_Work to complete_
Write out only the lines running from the one that contains "(441, 315) none" to the end of the material, both ends included.

_Record set_
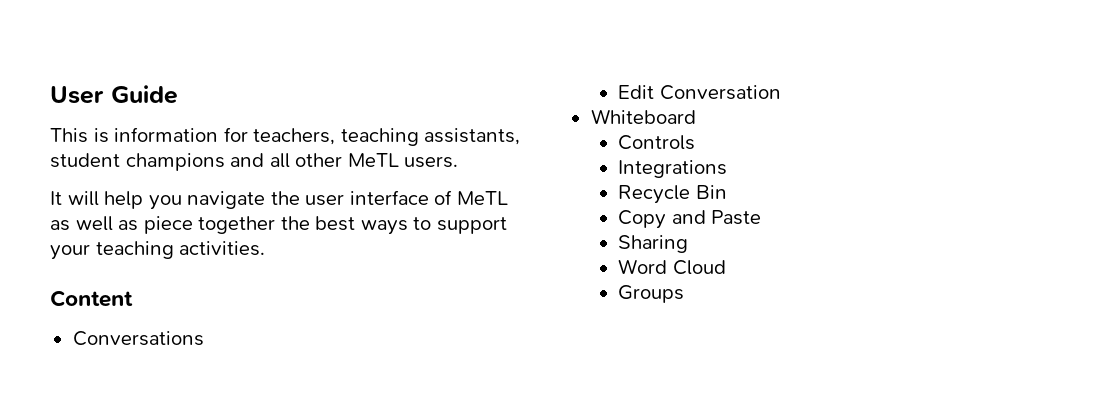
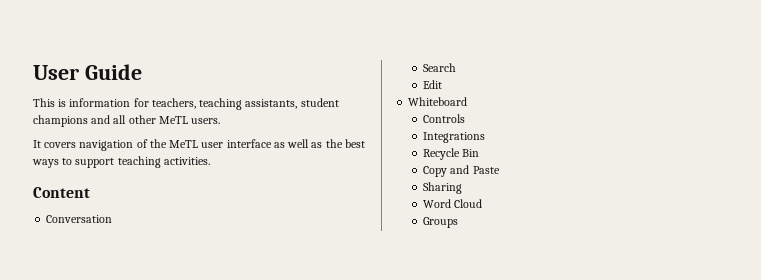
[67,190,508,210] will help you navigate the user interface of MeTL -> [44,139,272,151] covers navigation of the MeTL user interface
[143,216,276,234] piece together -> (323, 145) none
[50,244,90,260] your -> (115, 163) none
[72,331,204,346] Conversations -> [46,215,113,223] [423,63,457,72] Conversation // Search
[659,85,781,100] Conversation -> (443, 84) none

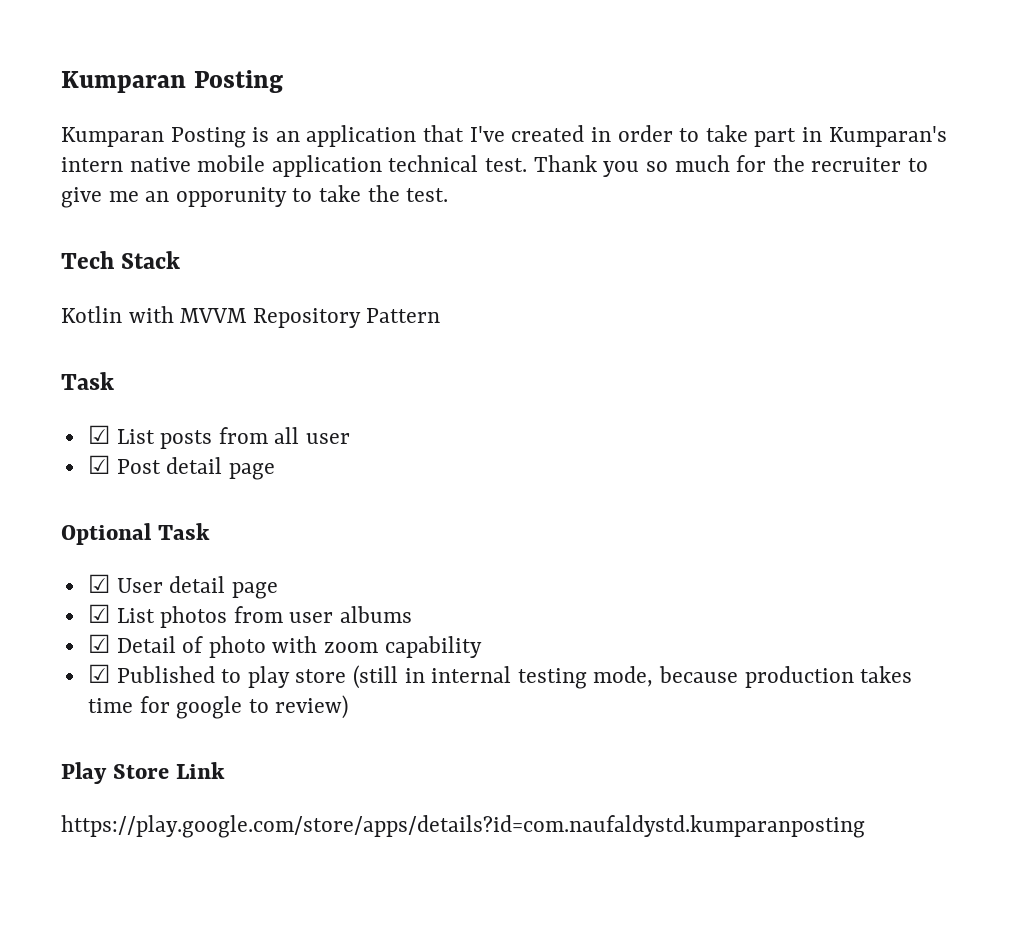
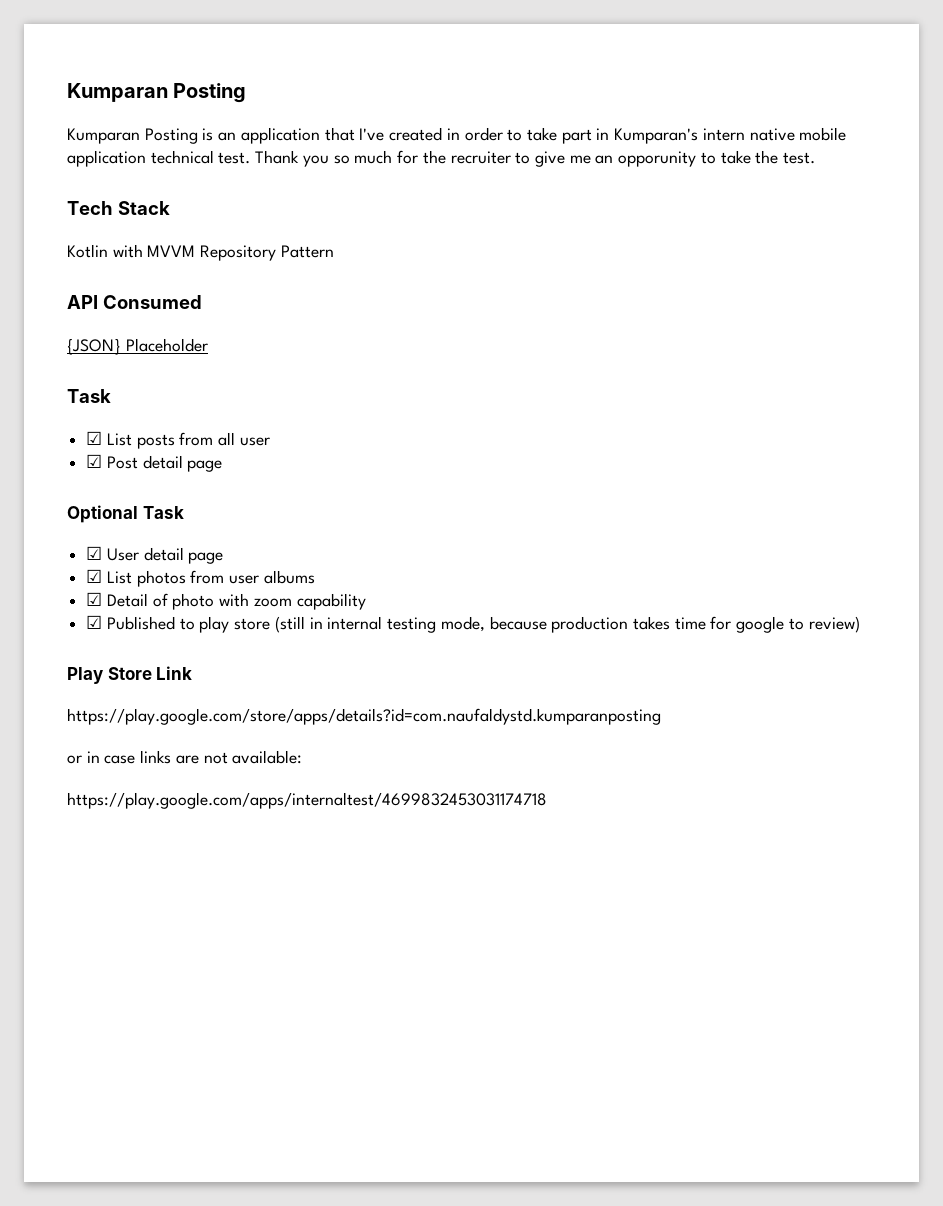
(441, 315) none -> [67,295,202,309] [67,338,208,355] // API Consumed // {JSON} Placeholder
(865, 826) none -> [67,750,303,764] [67,792,547,809] // or in case links are not available: // https://play.google.com/apps/internaltest/4699832453031174718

_Answer space_
(441, 315) none -> [67,295,202,309] [67,338,208,355] // API Consumed // {JSON} Placeholder
(865, 826) none -> [67,750,303,764] [67,792,547,809] // or in case links are not available: // https://play.google.com/apps/internaltest/4699832453031174718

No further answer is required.